Dataset items
---*---
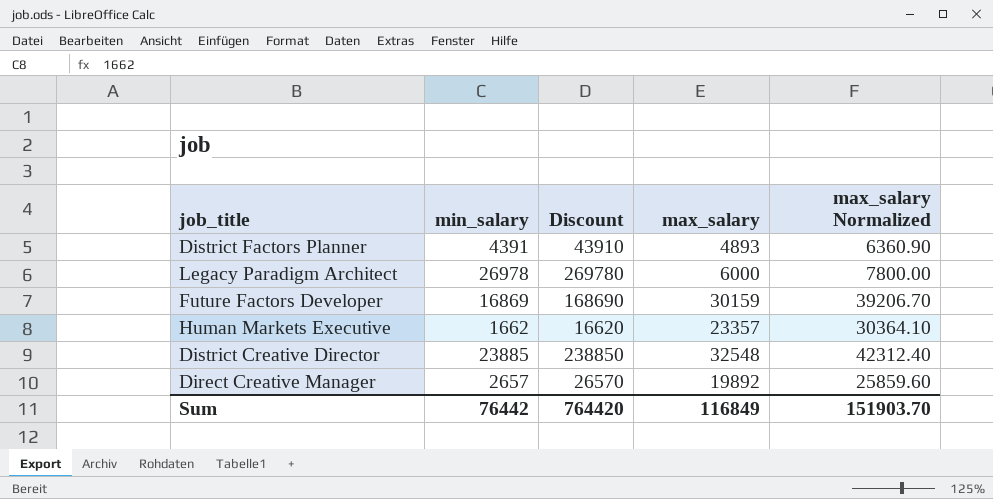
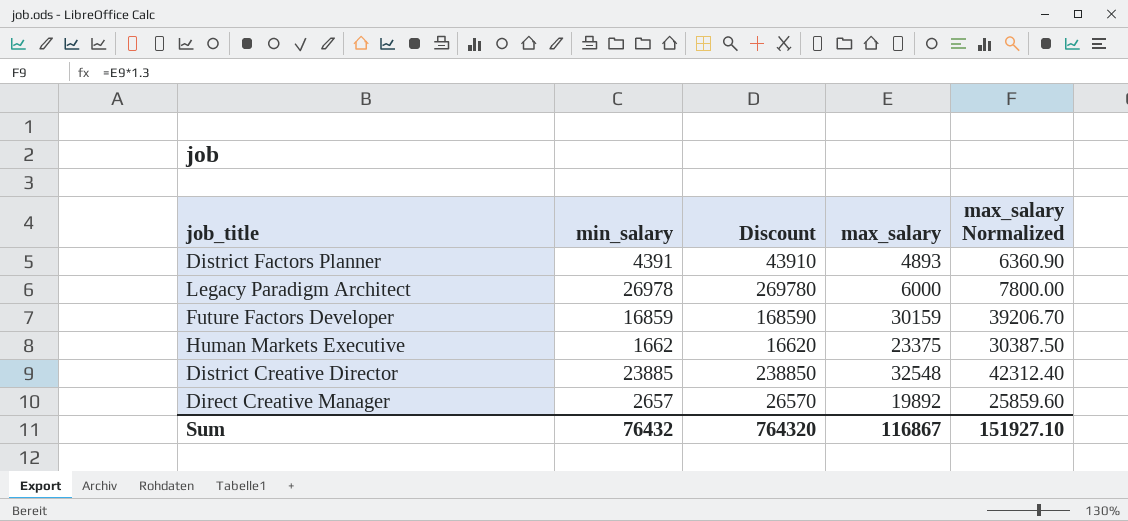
Future Factors Developer | min_salary: 16869 -> 16859
Future Factors Developer | Discount: 168690 -> 168590
Human Markets Executive | max_salary: 23357 -> 23375
Human Markets Executive | max_salary Normalized: 30364.10 -> 30387.50
Sum | min_salary: 76442 -> 76432
Sum | Discount: 764420 -> 764320
Sum | max_salary: 116849 -> 116867
Sum | max_salary Normalized: 151903.70 -> 151927.10

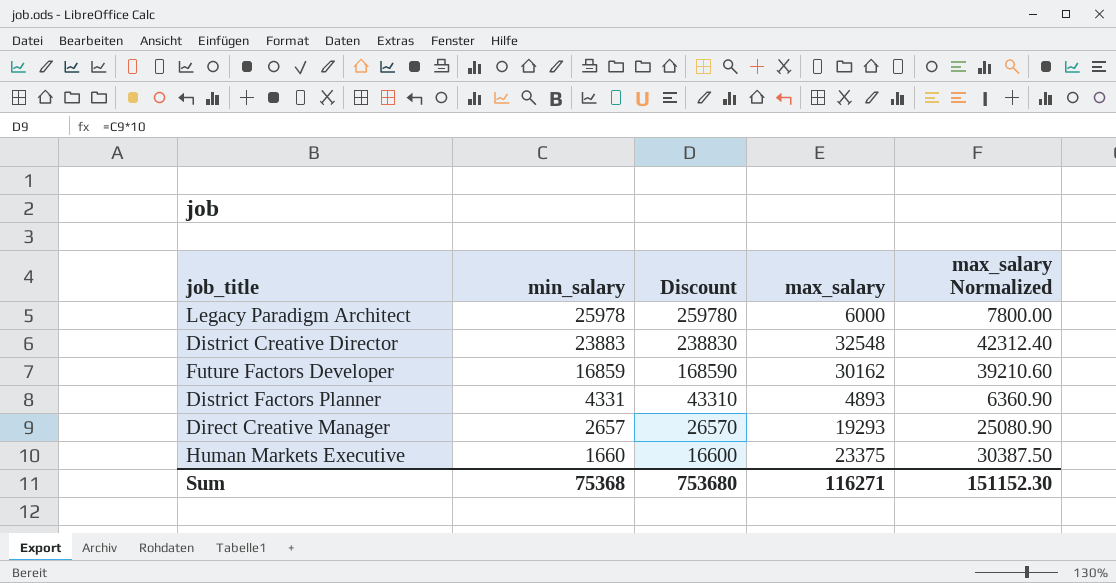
row order: none -> min_salary descending
Legacy Paradigm Architect | min_salary: 26978 -> 25978
Legacy Paradigm Architect | Discount: 269780 -> 259780
District Creative Director | min_salary: 23885 -> 23883
District Creative Director | Discount: 238850 -> 238830
Future Factors Developer | max_salary: 30159 -> 30162
Future Factors Developer | max_salary Normalized: 39206.70 -> 39210.60
District Factors Planner | min_salary: 4391 -> 4331
District Factors Planner | Discount: 43910 -> 43310
Direct Creative Manager | max_salary: 19892 -> 19293
Direct Creative Manager | max_salary Normalized: 25859.60 -> 25080.90
Human Markets Executive | min_salary: 1662 -> 1660
Human Markets Executive | Discount: 16620 -> 16600
Sum | min_salary: 76432 -> 75368
Sum | Discount: 764320 -> 753680
Sum | max_salary: 116867 -> 116271
Sum | max_salary Normalized: 151927.10 -> 151152.30

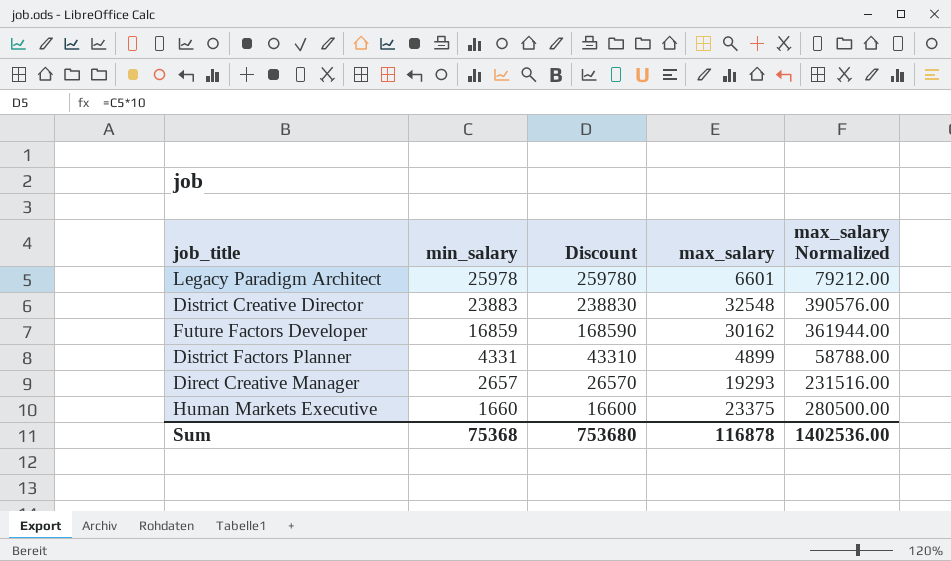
column max_salary Normalized | formula: [max_salary] * 1.3 -> [max_salary] * 12
Legacy Paradigm Architect | max_salary: 6000 -> 6601
District Factors Planner | max_salary: 4893 -> 4899
Sum | max_salary: 116271 -> 116878
Sum | max_salary Normalized: 151152.30 -> 1402536.00

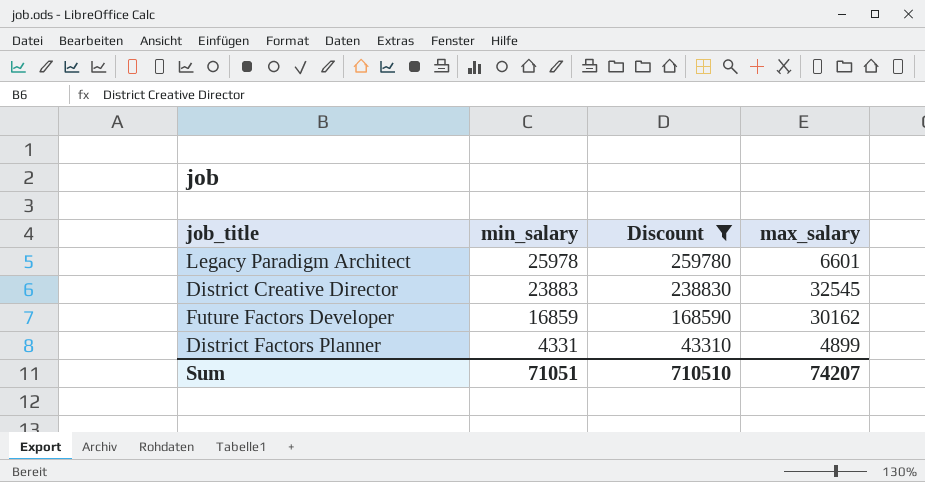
filter: none -> Discount >= 43310
column max_salary Normalized | formula: [max_salary] * 12 -> none
District Creative Director | max_salary: 32548 -> 32545
Sum | min_salary: 75368 -> 71051
Sum | Discount: 753680 -> 710510
Sum | max_salary: 116878 -> 74207

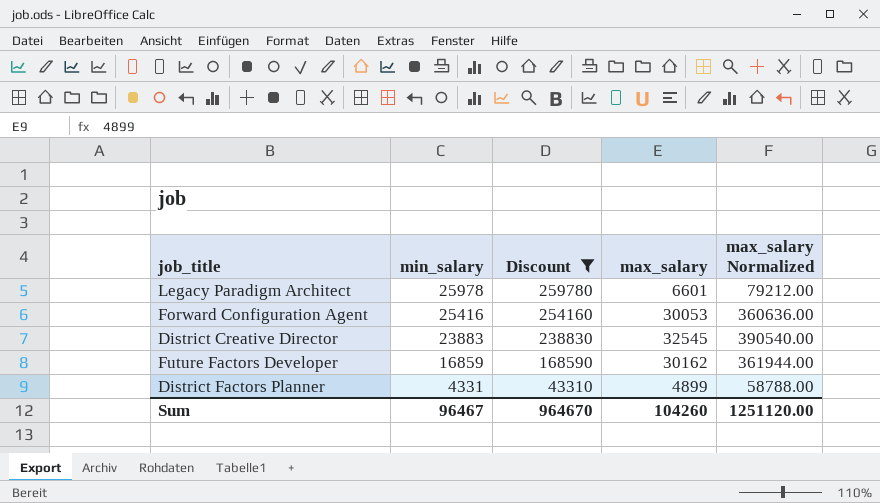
column max_salary Normalized | formula: none -> [max_salary] * 12
row Forward Configuration Agent: none -> 25416 | 254160 | 30053 | 360636.00
Sum | min_salary: 71051 -> 96467
Sum | Discount: 710510 -> 964670
Sum | max_salary: 74207 -> 104260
---*---
**WHAT THE TASK ASKS:**
Return exactly the line that contains "Sum | Discount: 710510 -> 964670" and every line after it, through the last line of the records.

**EXERCISE ANSWER:**
Sum | Discount: 710510 -> 964670
Sum | max_salary: 74207 -> 104260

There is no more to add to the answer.